Comment Nicolas Sarkozy veut privatiser la sécurité

Pour le président des Républicains, le recours à des “sociétés privées” pourrait libérer les forces de l’ordre des “tâches secondaires”. Il a présenté ses propositions dans une interview au “Parisien”.

Un policier assure la sécurité devant un collège à Strasbourg le 21 mai 2013. (PATRICK HERTZOG / AFP)

Un policier assure la sécurité devant un collège à Strasbourg le 21 mai 2013. (PATRICK HERTZOG / AFP)

Entre 2007 et 2012, lorsqu’il était président, Nicolas Sarkozy a supprimé 12.000 postes de policiers et gendarmes, notamment sous l’effet de la Révision générale des politiques publiques (RGPP). De l’histoire ancienne, semble penser le chef des Républicains, qui lance ce mardi dans une interview au “Parisien/Aujourd’hui en France” : “Il n’y a plus d’autorité de l’Etat”.

L’ancien président fustige la politique judiciaire du gouvernement et présente ses propositions pour la sécurité. Voici les principales.

1Recourir à des “sociétés privées assermentées”

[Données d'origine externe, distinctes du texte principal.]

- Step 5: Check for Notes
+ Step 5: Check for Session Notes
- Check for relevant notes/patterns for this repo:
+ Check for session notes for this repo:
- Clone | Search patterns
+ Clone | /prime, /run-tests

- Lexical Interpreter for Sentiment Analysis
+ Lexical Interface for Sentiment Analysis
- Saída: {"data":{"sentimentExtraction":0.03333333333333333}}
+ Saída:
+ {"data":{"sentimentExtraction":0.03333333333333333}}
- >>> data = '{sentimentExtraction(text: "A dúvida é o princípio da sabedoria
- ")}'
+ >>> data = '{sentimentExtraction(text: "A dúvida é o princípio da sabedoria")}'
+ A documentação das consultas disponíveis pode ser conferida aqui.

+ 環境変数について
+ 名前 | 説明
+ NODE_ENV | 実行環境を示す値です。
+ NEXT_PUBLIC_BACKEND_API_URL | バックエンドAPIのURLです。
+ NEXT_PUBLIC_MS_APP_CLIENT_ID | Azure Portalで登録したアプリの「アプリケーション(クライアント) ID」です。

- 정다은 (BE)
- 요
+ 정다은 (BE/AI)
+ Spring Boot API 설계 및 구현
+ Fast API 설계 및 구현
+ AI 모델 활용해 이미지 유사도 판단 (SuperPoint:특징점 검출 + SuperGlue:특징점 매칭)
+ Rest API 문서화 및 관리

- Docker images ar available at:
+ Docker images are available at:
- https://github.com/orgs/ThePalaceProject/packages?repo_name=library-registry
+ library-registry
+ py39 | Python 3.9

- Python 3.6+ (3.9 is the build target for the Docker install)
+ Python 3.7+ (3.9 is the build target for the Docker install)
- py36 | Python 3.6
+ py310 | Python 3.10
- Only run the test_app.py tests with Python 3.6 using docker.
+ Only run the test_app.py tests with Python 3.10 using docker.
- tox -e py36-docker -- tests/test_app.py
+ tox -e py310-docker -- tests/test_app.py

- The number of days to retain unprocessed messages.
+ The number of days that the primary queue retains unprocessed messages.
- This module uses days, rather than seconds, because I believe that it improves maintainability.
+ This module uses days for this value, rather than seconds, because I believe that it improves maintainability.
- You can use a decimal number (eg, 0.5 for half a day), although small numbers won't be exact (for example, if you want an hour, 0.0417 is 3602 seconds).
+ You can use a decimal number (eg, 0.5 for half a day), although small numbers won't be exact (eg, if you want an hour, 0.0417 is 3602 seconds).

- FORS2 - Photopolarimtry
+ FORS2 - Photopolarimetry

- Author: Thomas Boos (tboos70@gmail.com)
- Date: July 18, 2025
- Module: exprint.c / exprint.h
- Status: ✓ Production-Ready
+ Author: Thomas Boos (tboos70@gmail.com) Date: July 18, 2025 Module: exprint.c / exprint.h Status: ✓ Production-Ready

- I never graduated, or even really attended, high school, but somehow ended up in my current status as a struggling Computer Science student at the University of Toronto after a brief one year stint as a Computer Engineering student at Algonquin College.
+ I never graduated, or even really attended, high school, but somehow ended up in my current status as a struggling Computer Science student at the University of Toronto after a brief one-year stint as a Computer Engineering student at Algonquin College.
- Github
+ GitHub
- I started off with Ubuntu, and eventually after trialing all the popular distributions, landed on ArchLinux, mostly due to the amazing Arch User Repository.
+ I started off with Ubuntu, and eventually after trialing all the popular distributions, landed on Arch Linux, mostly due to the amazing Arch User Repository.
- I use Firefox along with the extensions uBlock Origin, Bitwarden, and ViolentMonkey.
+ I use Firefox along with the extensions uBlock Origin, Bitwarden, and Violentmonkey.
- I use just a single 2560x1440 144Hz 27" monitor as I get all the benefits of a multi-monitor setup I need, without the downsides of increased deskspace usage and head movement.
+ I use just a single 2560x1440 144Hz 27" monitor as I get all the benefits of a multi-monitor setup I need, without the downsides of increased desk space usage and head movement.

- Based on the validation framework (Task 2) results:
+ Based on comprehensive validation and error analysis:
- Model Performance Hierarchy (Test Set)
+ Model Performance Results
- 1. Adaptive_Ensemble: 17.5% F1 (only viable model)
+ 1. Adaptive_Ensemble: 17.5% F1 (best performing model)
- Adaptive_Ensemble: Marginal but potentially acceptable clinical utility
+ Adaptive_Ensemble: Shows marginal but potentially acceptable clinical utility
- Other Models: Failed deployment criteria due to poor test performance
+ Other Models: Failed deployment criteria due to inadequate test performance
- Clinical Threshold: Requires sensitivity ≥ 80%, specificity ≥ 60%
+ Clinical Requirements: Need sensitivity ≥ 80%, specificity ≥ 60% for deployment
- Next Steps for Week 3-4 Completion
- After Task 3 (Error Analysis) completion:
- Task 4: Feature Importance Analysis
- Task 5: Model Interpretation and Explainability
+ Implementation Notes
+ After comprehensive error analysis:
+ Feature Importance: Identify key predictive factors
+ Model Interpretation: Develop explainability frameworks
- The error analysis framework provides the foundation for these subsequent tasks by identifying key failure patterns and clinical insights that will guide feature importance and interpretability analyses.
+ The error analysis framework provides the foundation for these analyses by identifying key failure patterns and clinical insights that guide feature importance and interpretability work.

Le président du parti Les Républicains veut notamment libérer police et gendarmerie de “toutes les tâches secondaires ou périphériques” pour concentrer leur travail “sur l’ordre public, le renseignement, l’investigation”.

Comment faire ? L’ancien chef de l’Etat imagine par exemple que “les procurations pour voter, ou la surveillance d’un certain nombre de bâtiments publics” pourraient être transférées à “des sociétés privées assermentées”.

2Responsabiliser les autoroutes

Les concessionnaires d’autoroutes devraient, selon l’ancien ministre de l’Intérieur, avoir “la charge de la sécurité” sur leurs axes.

Je ne vois pas pourquoi cela doit être exclusivement un motard de la gendarmerie ou de la police qui doit faire les contrôles de vitesse, sur un axe d’autoroute concédé par l’Etat.”

Cette mission serait financée par les sociétés d’autoroute elles-mêmes, avance-t-il. De même, il estime que c’est à la SNCF et à la RATP “d’assurer prioritairement votre sécurité dans les trains et les métros”.

3Créer un super-ministère de la Sécurité publique

Nicolas Sarkozy évoque la “création d’un grand ministère de la Sécurité publique qui assurerait la coordination de toutes les forces de sécurité en France”. Le non-remplacement d’un fonctionnaire sur deux ne serait pas appliqué dans ce ministère, suggère-t-il.

4Armer la police municipale

Nicolas Sarkozy réclame “davantage de pouvoir pour la police municipale” afin que cette dernière “puisse avoir accès à des fichiers de la police et procéder à des contrôles d’identité, y compris avec palpation”.

L’armement de la police municipale doit devenir la règle, sauf si le conseil municipal ne le souhaite pas.”

5Revenir à la police de proximité

Pour le prédécesseur de François Hollande à l’Elysée, la “reconquête” des territoires “doit se traduire aussi par une présence policière continue la nuit”. L’expression “police de proximité” est sans doute trop galvaudée pour être utilisée. Pour mieux lutter contre une “criminalité en constante progression” dans les quartiers, Sarkozy préfère parler de “vigies de police“, qui “doivent être organisées dans les quartiers les plus difficiles”.

6Bannir les trafiquants de drogue des quartiers

Nicolas Sarkozy souhaite que les trafiquants de drogue soient bannis des quartiers :

Je propose que les trafiquants de drogue qui auront réellement effectué leurs peines de prison, soient interdits de séjour à leur sortie de prison dans le quartier où ils ont commis leurs méfaits.”

7Construire des prisons

Nicolas Sarkozy veut 80.000 places de prison en France, et dit ne pas comprendre pourquoi “M.Hollande n’a pas poursuivi” son plan de création de places de prison.

C’est aussi par la prison qu’il souhaite renforcer la politique antiterroriste :

Tout étranger ou binational qui a fait le djihad ne doit pas revenir en France. Et tout Français parti faire le djihad doit, quand il revient, aller en prison.”

Il convient en revanche de protéger les mineurs de ces mauvais lieux… Nicolas Sarkozy ne veut plus “un seul mineur dans une prison pour adultes” pour éviter, dit-il, “que ce soit l’école du crime”. Les mineurs “doivent aller dans les prisons pour mineurs ou dans les centres éducatifs fermés”. Créés par la loi d’orientation et de programmation pour la Justice du 9 septembre 2002, ils sont aujourd’hui au nombre de 44 et présentent un bilan mitigé.